作家別作品集

児童文学・芝田勝茂

国文時代の友人です。

ほかにもたくさんありますが、とりあえず読んだ分だけ。

下は彼のHPのURLです


http://home.u01.itscom.net/shibata/index.htm

著者 お勧め度 内容紹介
夜の子どもたち 芝田勝茂 ある日突然、登校拒否におちいった五人の子どもたち。若きカウンセラーの調べによると、彼らにはある共通の恐怖体験が…。昼とは全く別の顔をもち、夜を異常なまでに恐れる大人たち。暗黒の闇につつまれた町を舞台に、若きカウンセラーと子どもたちが、幾重もの謎に立ち向かう。日記を綴るように一日一章づつ読みながら、11日間の冒険を彼らと共に体験できる、ひと夏の夜の物語。
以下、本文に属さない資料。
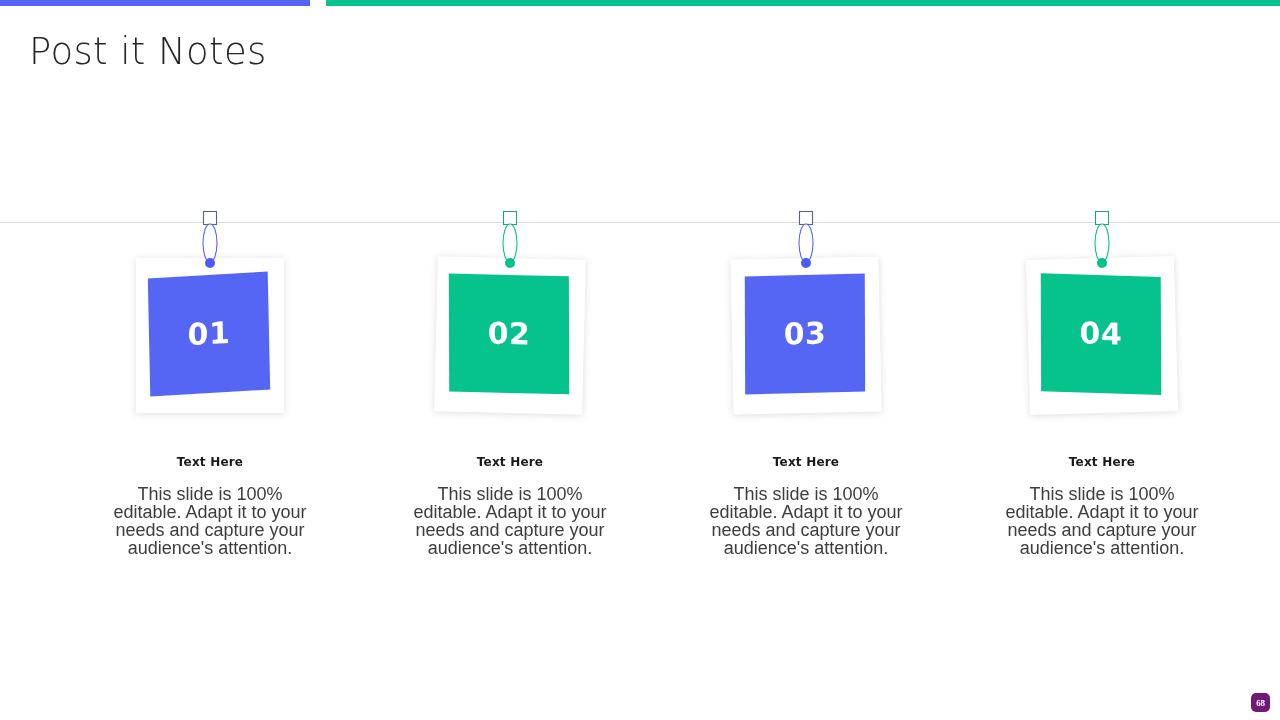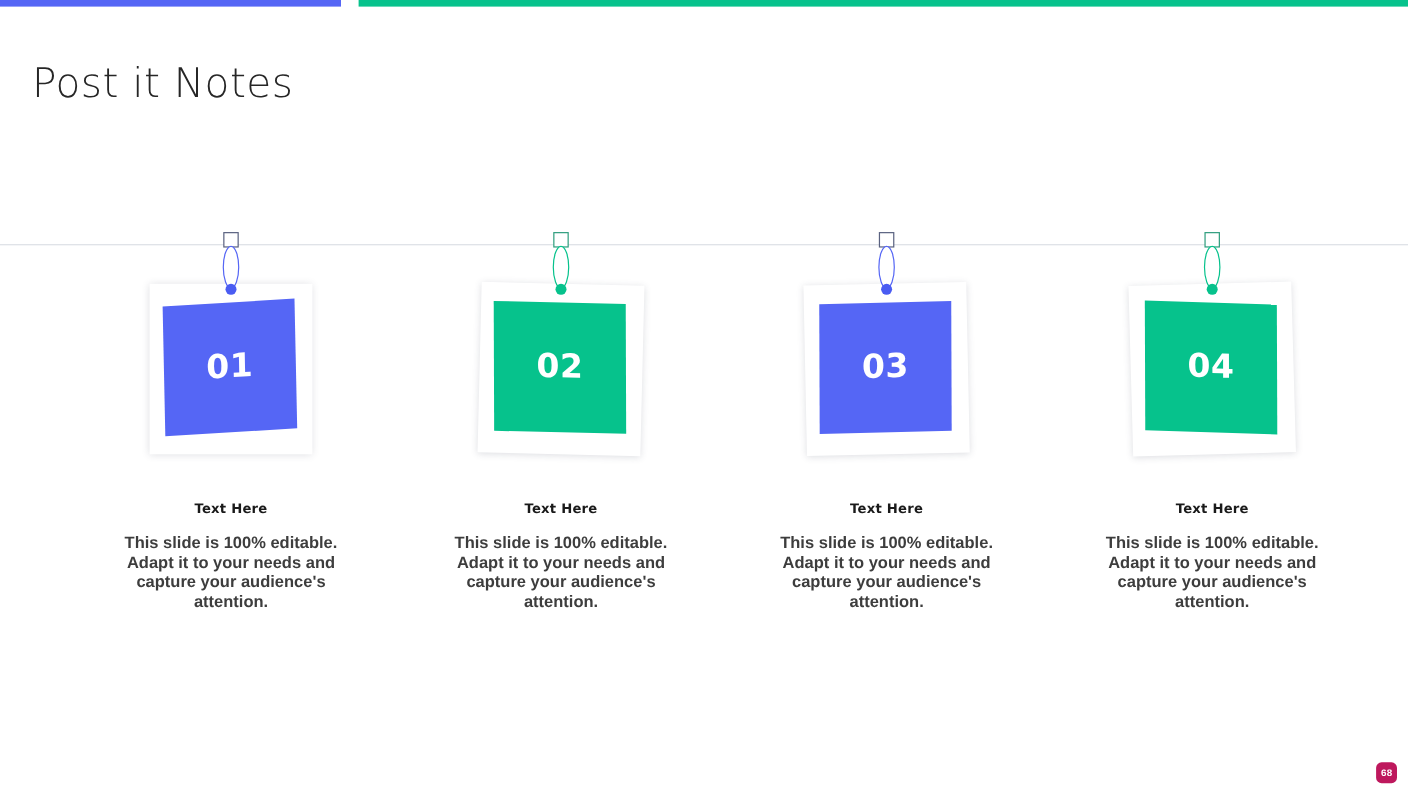"Post it Notes" #page-title { margin-top: 24px -> none }
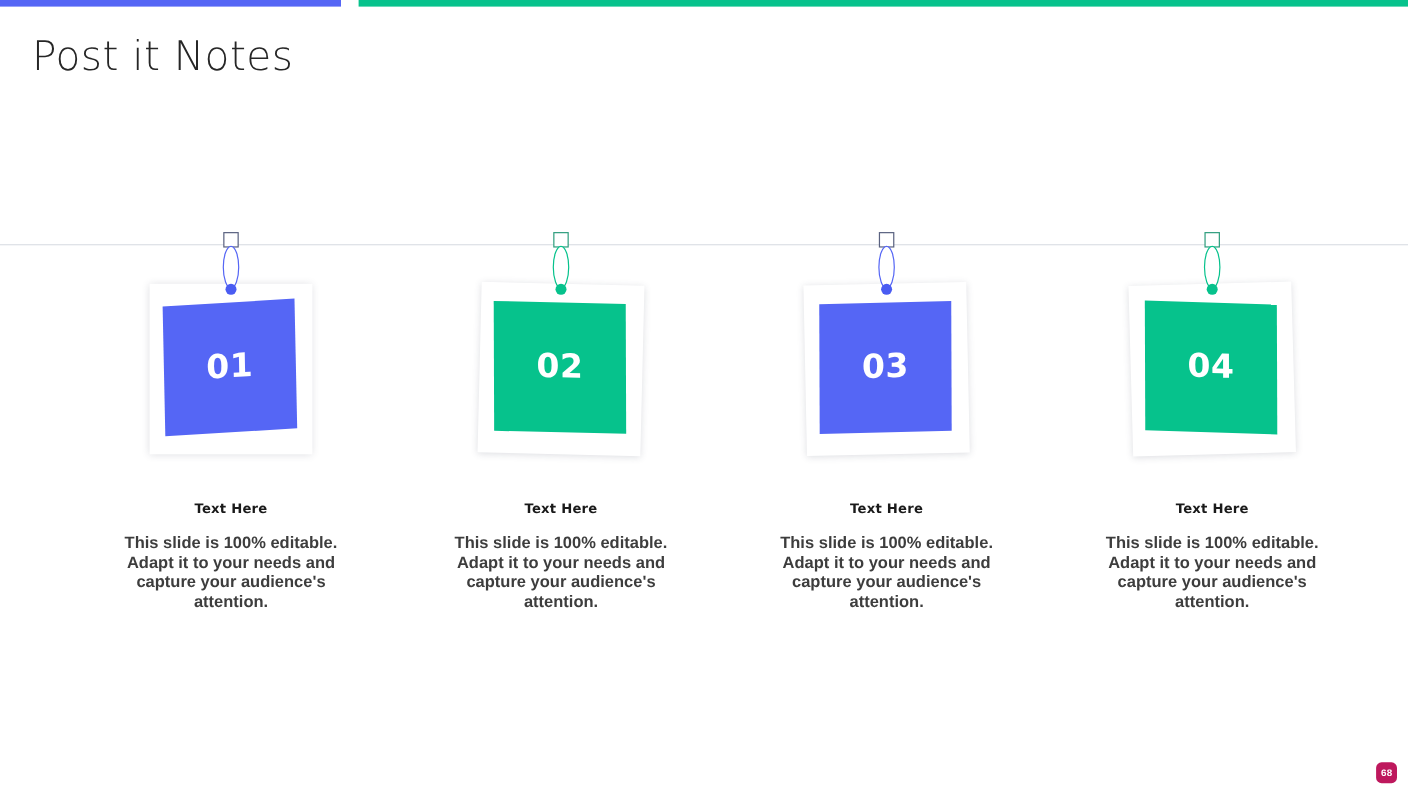"This slide is 100% editable." .caption-body { font-size: 15px -> 18px; font-weight: bold -> none }
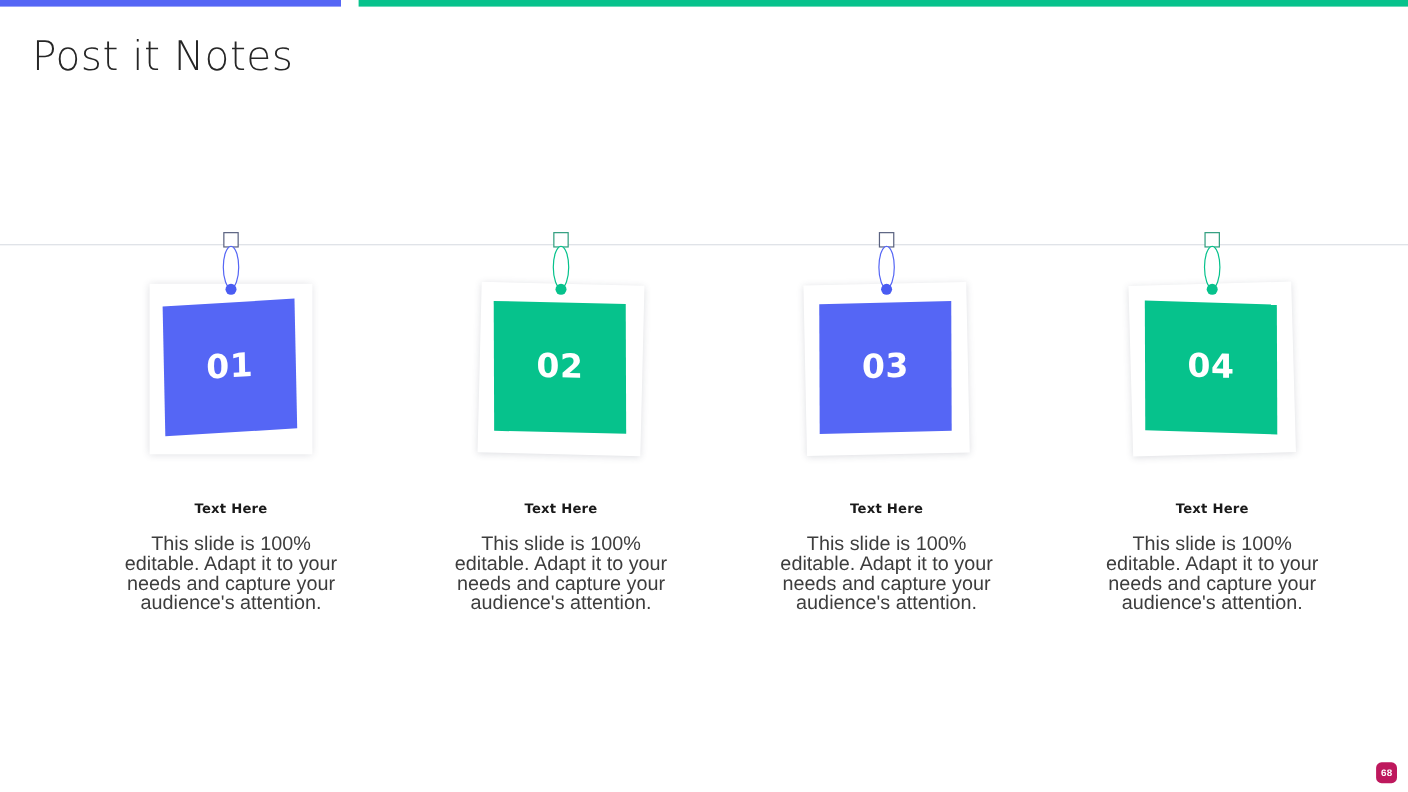"68" #page-badge { background: #be185d -> #701a75; font-family: Liberation Mono, monospace -> Liberation Serif, serif }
これはなかなか面白く読ませた。
進化論 芝田勝茂 大学院生・祐介が家庭教師をしている少女・美紀が妊娠した。しかも、「処女懐胎」。生まれてくる子は、「神の子」といいはる美紀に、とまどう祐介。はたして本当に「神の子」なのか?それとも、人類とは異なる「なにか」なのか?人類の未来を暗示する衝撃の近未来SF小説。設定に無理があるかな。
星の砦 芝田勝茂 受験戦争が加速度的に低年齢化し、本来ならば受験など意識しないで、伸びやかな学校生活が楽しめるはずの小学生さえも、塾通いが当たり前のようになりつつある現在である。そういった状況を、学校教育の現場で先取りするかのような小学校を舞台に、それに疑問を抱いた小学生の、子どもならではの反発をベースに、困難な闘いを未来の宇宙戦争と重ね合わせて、SF的に展開してみせる作者の現状認識と問題意識は、この物語のリアリティーともなっている。…彼らに同調する若い女教師と共に、子どもたちの闘いが始まる。難しいテーマを扱いながら、後半のSF的展開も含めて、面白く読ませる仕掛けも十分な意欲的な作品である。(産経新聞書評から)枠にはめられたくない子供たちの反乱が実に自然に描かれていてよかった。
きみに会いたい 芝田勝茂 あるとき突然、世界の中で自分はひとりぼっちなのだという、淋しさや孤独感に襲われることがある。自分だけが世界と深く断絶しているのではないかと不安になる。そして無性に人が恋しくなる。そんな気分を癒してくれる、ちょっと不思議なラブストーリー。 …結末には、サリンやオウム事件の昨今だけに、同時代的に深く考えさせられるものがある。(産経新聞書評から)透明感のある文章でいい。
虹へのさすらいの旅 芝田勝茂

児童文芸新人賞受賞
ドーム郡シリーズの第二作
マリオは芝田君の分身のようです。嘘つきで有名だったマリオが、自分の人生を変えるために、「森の民」になって生きていこうと決心する。ところが、その森がいくさに巻き込まれた。
いくさをやめさせるためについてしまったとっさの嘘が、多くの人々を巻き込み、マリオ自身も窮地に立たされてしまう。「いのりの民」の忘れ形見、ラクチューナム・レイを連れて、マリオはアイザリアに戻ることができるのか。化石の谷の亡霊たちの軍隊、ナウマン象の大群などCGでとったら面白い映画になりそう。私が小学生のころにこの本に出会ったら夢中になりそう。
ドーム郡ものがたり 芝田勝茂 ある国の、ある時代に、「ドーム郡」という地方があった。ドーム郡の歴史に大きな影響をあたえた、心やさしい娘、クミルの物語。ドーム郡シリーズ全3巻、芝田君の処女作。稚拙な部分もわずかに見られるが、発想がとてもいい。以下本文から抜粋。
「だが、もしも、そこがだな、小鳥のさえずりとうた声にみちていて、森の木々が 光りかがやき、動物たちがみな、生きていることのたのしさ、すばらしさ、そし てよろこびを、からだいっぱいにあらわしているようだったら、クミル、そこが コノフの森なのだ。だれも、その森に入ったときに、そこがコノフの森だと気づ かない。ただ、あとになって、その森のできごとが、たのしく生きいきと思いだ されてはじめて、ああ、あそこがコノフの森だったと思うんだ。」
近づきつつある危機からドーム郡を救うためコノフを探すクミル。
彼女の勇気はとても私たちを元気付けます。子供にぜひ読ませたい本ですね。